Nearly half of all cases linked to TGCs either reported international travel during the 2-week incubation period when exposures would have likely occurred or lacked pertinent epidemiological data (i.e., missing CNHGQ and/or Case ID), making it difficult to link case patients to epidemiological clusters. In some instances, epidemiological data were available, but investigations remained challenging due to the high number of case patients reporting more than one fresh produce exposure. Nevertheless, we focused on leafy green exposures as most other fresh produce items were rarely reported without a leafy green co-exposure.

Isolates linked to the two leafy green-associated multi-state epidemiological clusters primarily belonged to the two largest TGCs identified in 2021 (Epidemiologic Cluster 1: 2021_005 and Epidemiologic Cluster 2: 2021_003); however, nine different TGCs were identified among case patient isolates associated with Epidemiologic Cluster 1, suggesting that either a single lettuce product might have been contaminated with multiple strains of Cyclospora, or that multiple lettuce products might have been contaminated with different strains of Cyclospora. Product traceback investigations for commonly consumed food items remain difficult to conclude, especially without specific epidemiological data. Thus, the exact contamination scenario of Epidemiologic Cluster 1 could not be determined. Nearly all epidemiologically linked isolates in Epidemiologic Cluster 2 were assigned to the same TGC (2021_003), yet, similar to Epidemiologic Cluster 1, product traceback investigations were inconclusive. Several case patients epidemiologically linked to Epidemiologic Cluster 2 cluster reported shopping at a single grocery store chain that did not have a shopper card system. Investigators find shopper card records (i.e., receipts) useful to gather information on the types or brands of produce purchased by case patients. These records are particularly useful for cyclosporiasis investigations where the time between consumption of a product and interview by local or state health departments is weeks or even months after potential exposure, which can affect a person’s ability to accurately recall what they ate or retrieve any purchase information for foods consumed. Without product information, product traceback investigations are hindered, and it is difficult to identify a single producer, as was the case for Epidemiologic Cluster 2.
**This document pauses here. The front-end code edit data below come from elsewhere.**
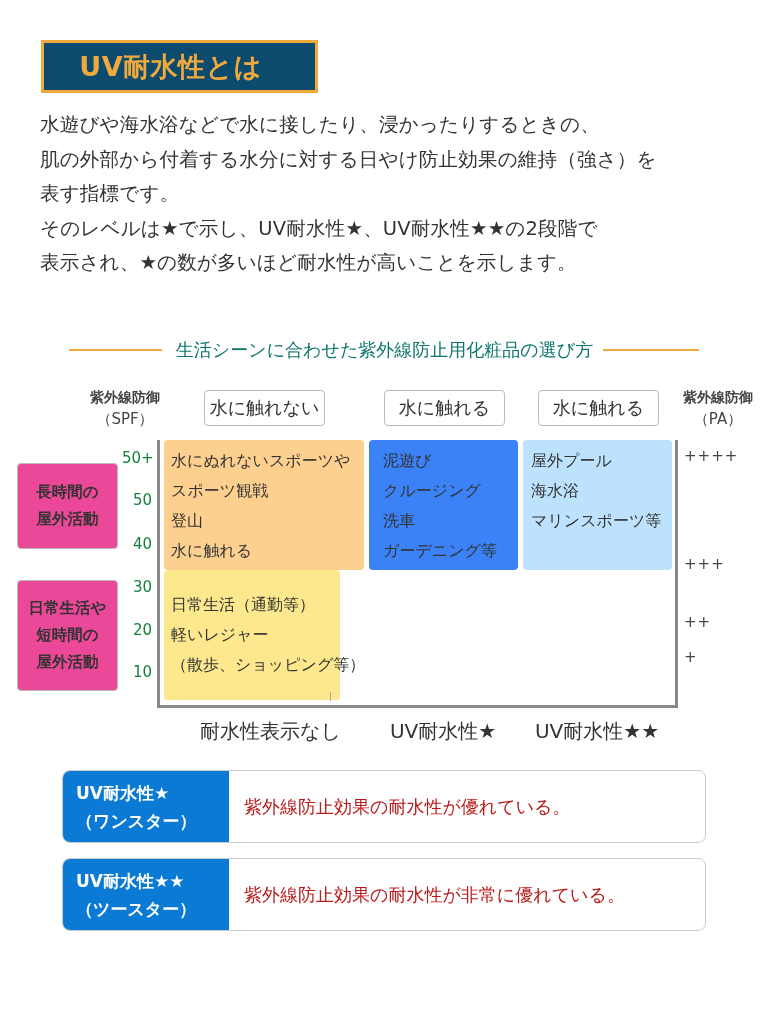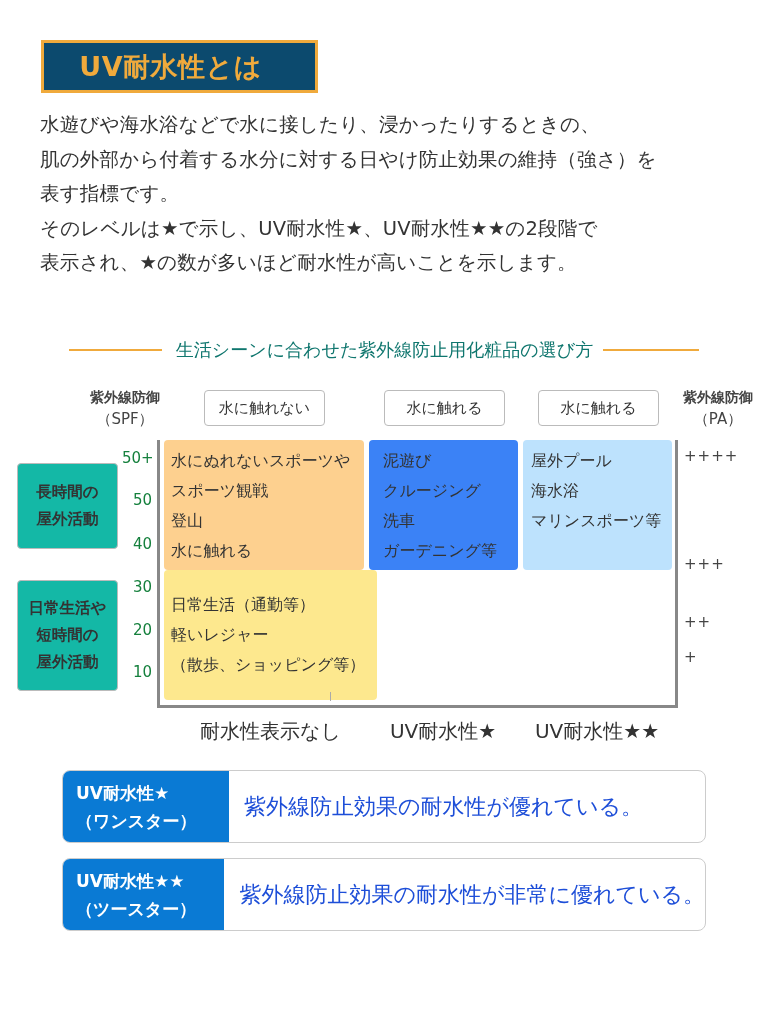"水に触れない" .col-head { font-size: 15px -> 18px }
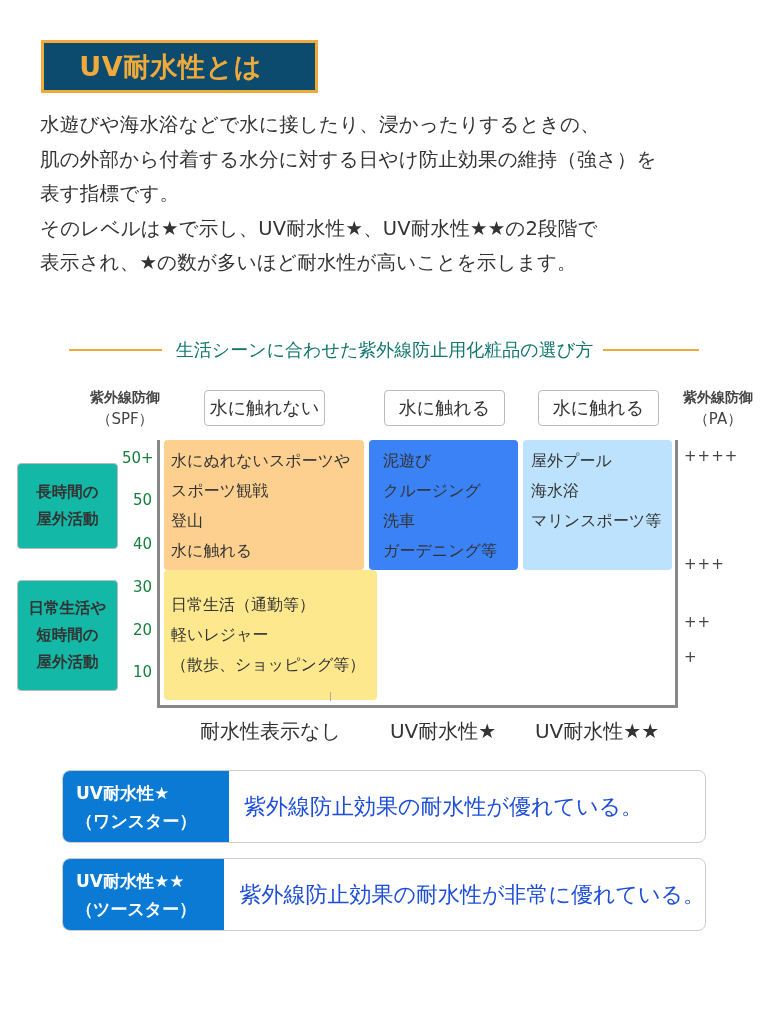"長時間の" .row-label { background: #14b8a6 -> #ec4899 }
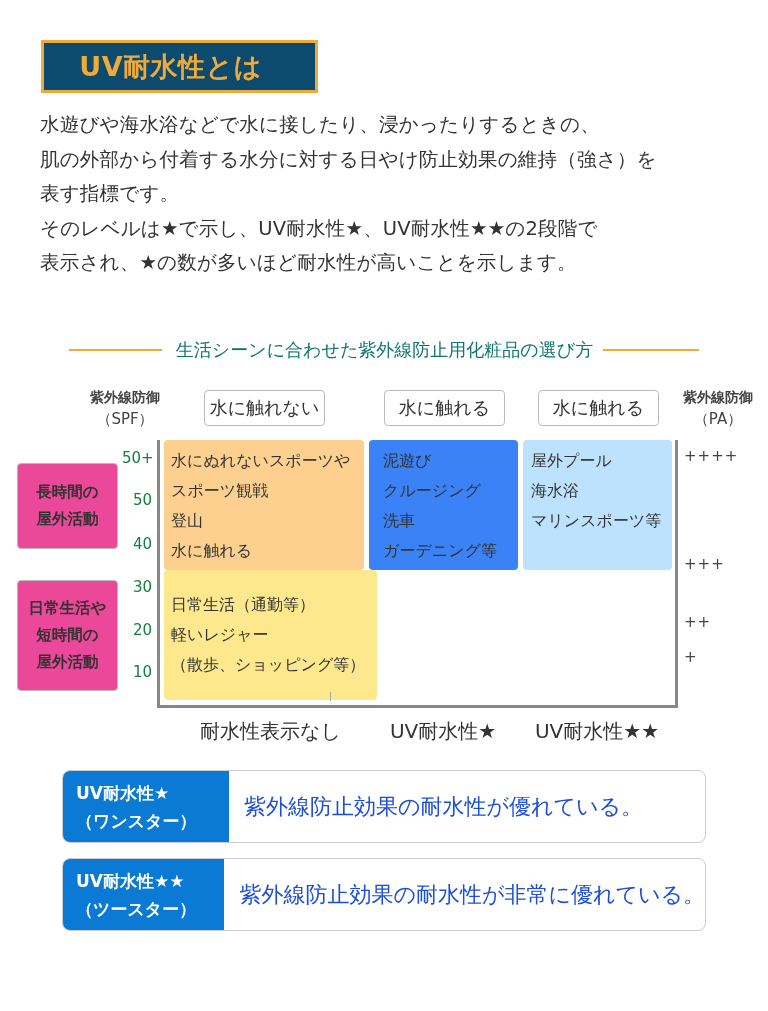"日常生活（通勤等）" .c-yellow { width: 213px -> 176px }
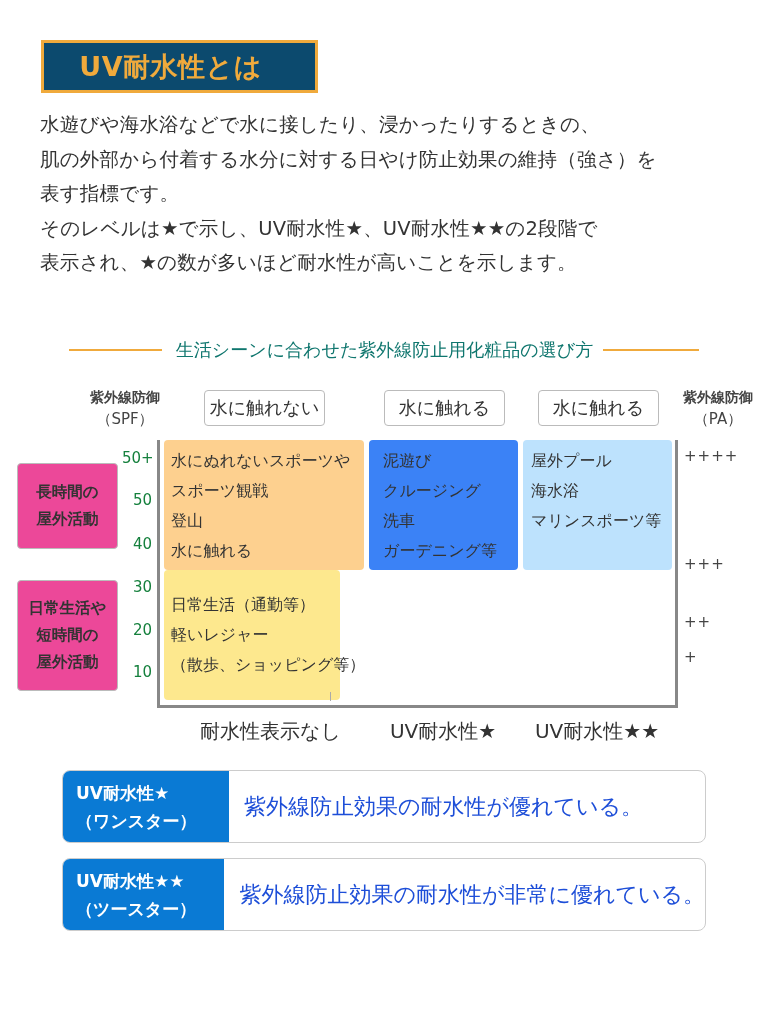"紫外線防止効果の耐水性が優れている。" .legend-desc { color: #1d4ed8 -> #b91c1c; font-size: 22px -> 18px }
The identical genotype retrospective study provided insights regarding why certain case patients were not linked to an epidemiological cluster. These data are important for understanding how using the genotyping data as a primary trigger for conducting epidemiological investigations (i.e., the PulseNet model) would impact cyclosporiasis investigations. We found most case patients could not be epidemiologically linked to a cluster because of incomplete epidemiological data, recent international travel, not specifying a product brand for produce exposures, or exposure to a produce item not associated with a known epidemiological outbreak. This pilot analysis indicates that starting analyses with TGCs would have likely resulted in similar epidemiological cluster membership compared to the approach currently used by CDC epidemiologists as case patients cannot be linked to an epidemiological cluster without sufficient epidemiological data. However, using a PulseNet approach to investigate these clusters might have resulted in more complete epidemiological data because secondary case patient interviews would have been conducted after identification of genetic linkages, and supplemental questionnaires could have been used to target specific brands or produce exposures.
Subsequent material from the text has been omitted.